Re: OT: mail encoding - Re: LVM snapshots

From
Ragnar Kjørstad
Date:
On Mon, Mar 17, 2003 at 02:09:15PM +0100, Martin Kutschker wrote:
> Ragnar Kjørstad <postgres@ragnark.vestdata.no> writes on
> Mon, 17 Mar 2003 13:31:32 +0100 (MET):
>
> > [snip]
>
> The mail has been marked using 8859-15 but apparently is using utf-8.

Ups - sorry about that.

> Looks odd in my not so very good webmailer.

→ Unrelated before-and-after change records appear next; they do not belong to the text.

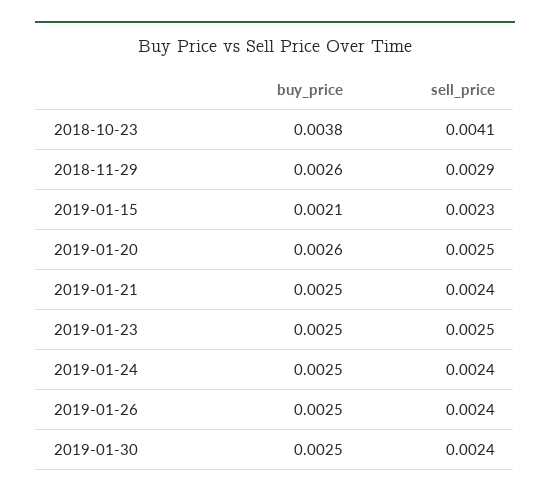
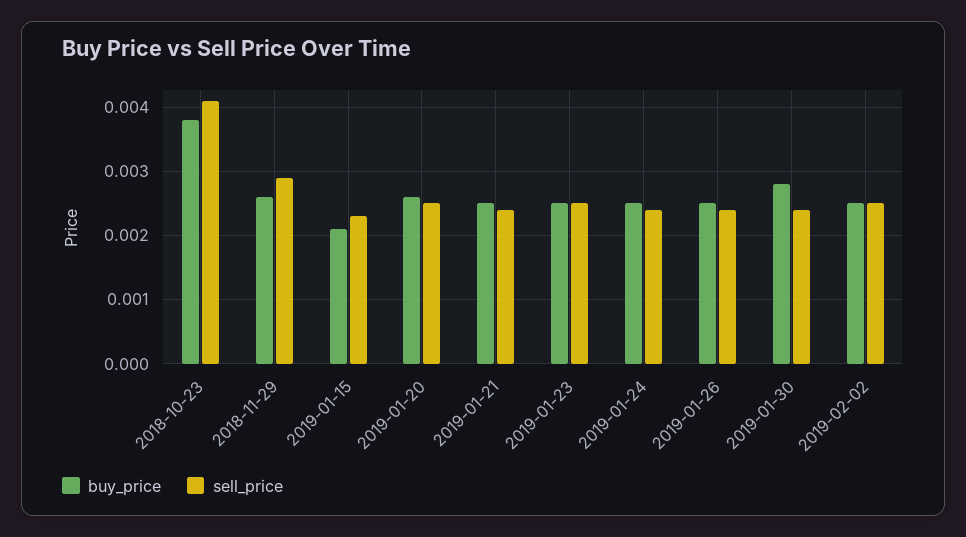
buy_price, 2019-01-30: 0.0025 -> 0.0028
buy_price, 2019-02-02: none -> 0.0025
sell_price, 2019-02-02: none -> 0.0025

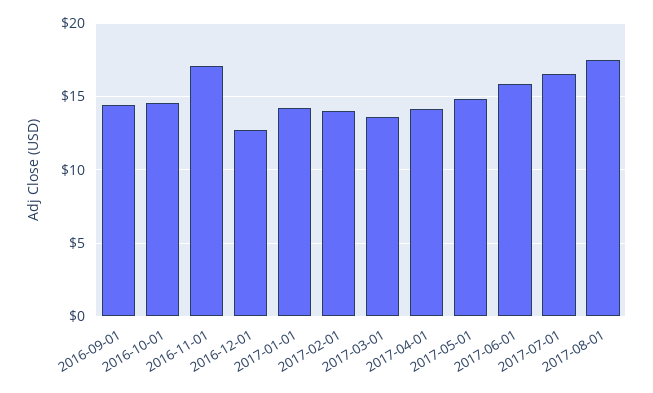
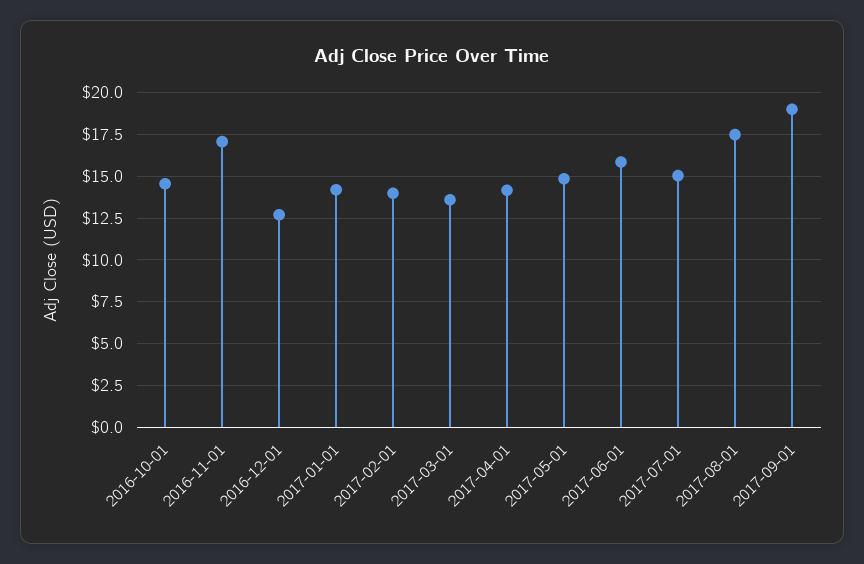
2016-09-01: 14.5 -> none
2017-07-01: 16.5 -> 15
2017-09-01: none -> 19

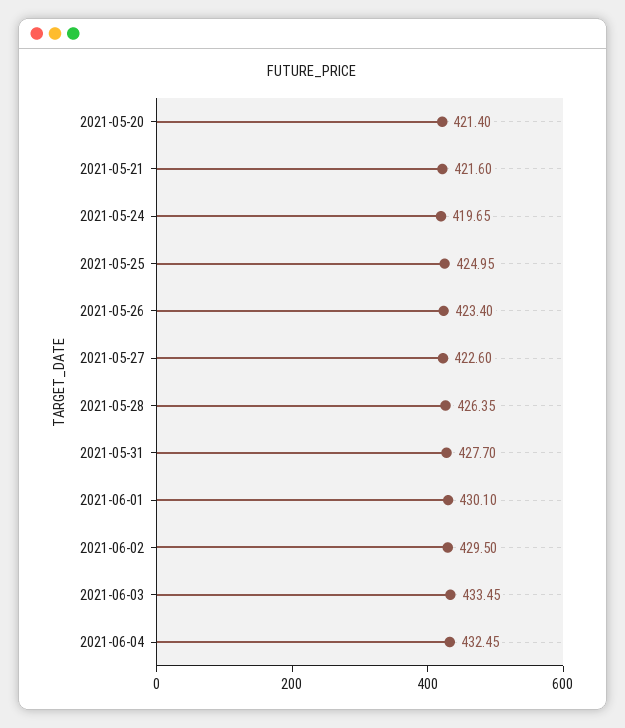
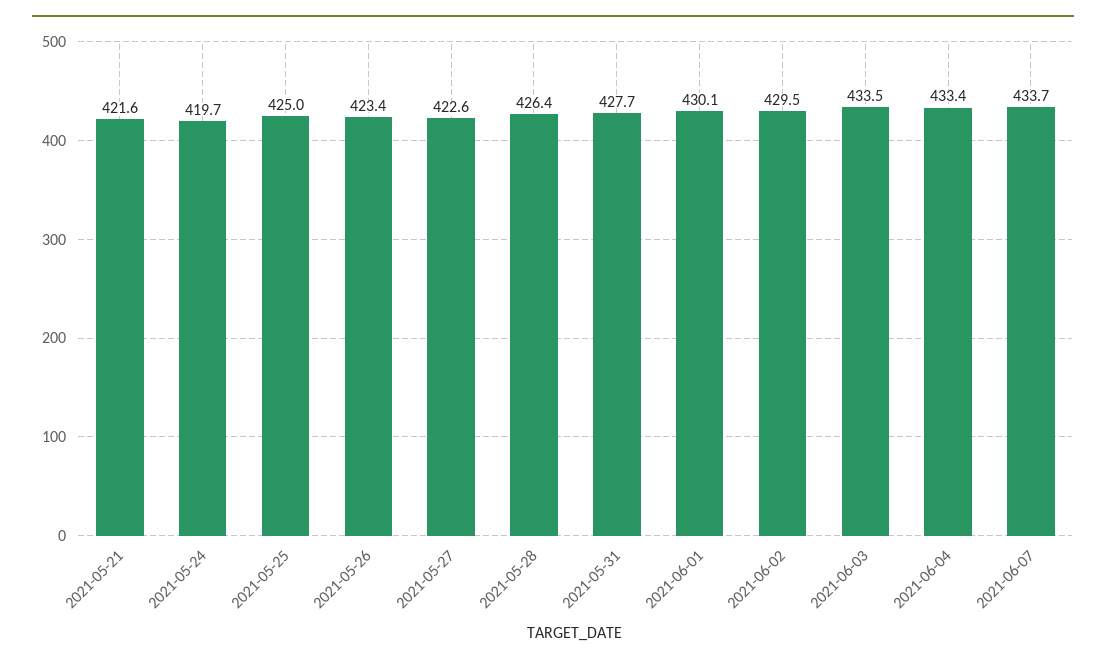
2021-05-20: 421.4 -> none
2021-06-04: 432.45 -> 433.4
2021-06-07: none -> 433.7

Probably looks odd in most mailers :-/

I _think_ I have fixed it now.


--
Ragnar Kjørstad
Zet.no

Re: LVM snapshots

From
Murthy Kambhampaty
Date:
Here's what I have so far:

The attachment includes a revised version of a script for backing up the
database cluster, and the logs from a couple of instances of it; in these
instances the server was under the following workload:
A script that
1. Copies a roughly 380,000 row and 85 column file into a newly create table
called tbl1
2. Creates 3 single column indexes on tlb1
3. In 3 parallel subshells, 3 separate insert ... from select ... queries
put data from tbl1 into tbl2, tbl3, and tbl4
4. Upon completion, of step3, tbl1 is dropped and the process is repeated
for 12 different text files with distinct data, and similar size
5. 3 single column indexes are added to each of tbl2, tbl3 and tbl4 in 3
parallel subshells


Server hardware:
Quad PIII Xeon 500 MHz/2MB L2, 6 GB RAM, 168 GB HW RAID5 (data), free space
on second 168 GB HW RAID5 for snapshots on a dual channel Mylex Acceleraid
352, with XFS filesystem logs on a LINUX MD1 connected with an Adaptec
39320-R.

Column sums on the larger tables on the production server and on the backup
server gave identical values. Using a SAS System facility called PROC
COMPARE on the smaller tables, they were found to be identical. Note,
however, (i) my rsync options get the WHOLE FILE each time a table changes,
and (ii) because the logs attached are from tables that are being updated on
the production server, the copies of these tables have not been verified for
"accuracy", only recoverability (vacuum analyze completes successfully).
Therefore, users in transaction processing environments will have to do
their own testing. (I have verified that doing incremental rsyncs until the
data stabilize is also reliable; I'm just being paranoid on this one, and
the cost is not too high.)

I have also successfully run the backup simultaneously with the above
workload on a Dual PIII 1GHz/512MB L2, 528 MB RAM, 60 GB IDE data here, 6 GB
IDE (snapshots here) on the SAME ide channel.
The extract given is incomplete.